> _Provided information_
+===+

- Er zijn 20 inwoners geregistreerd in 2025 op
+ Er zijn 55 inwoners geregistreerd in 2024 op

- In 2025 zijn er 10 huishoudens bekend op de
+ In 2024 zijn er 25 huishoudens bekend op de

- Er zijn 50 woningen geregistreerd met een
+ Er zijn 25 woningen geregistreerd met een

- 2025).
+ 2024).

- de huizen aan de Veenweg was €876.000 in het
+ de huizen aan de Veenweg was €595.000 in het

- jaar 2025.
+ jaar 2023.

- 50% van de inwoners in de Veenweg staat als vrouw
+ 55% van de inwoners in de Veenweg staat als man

+===+

> _Problem to work on_
Count the lines in the records above that contain "bekend", please, and give the number without any other words.

> _Task result_
2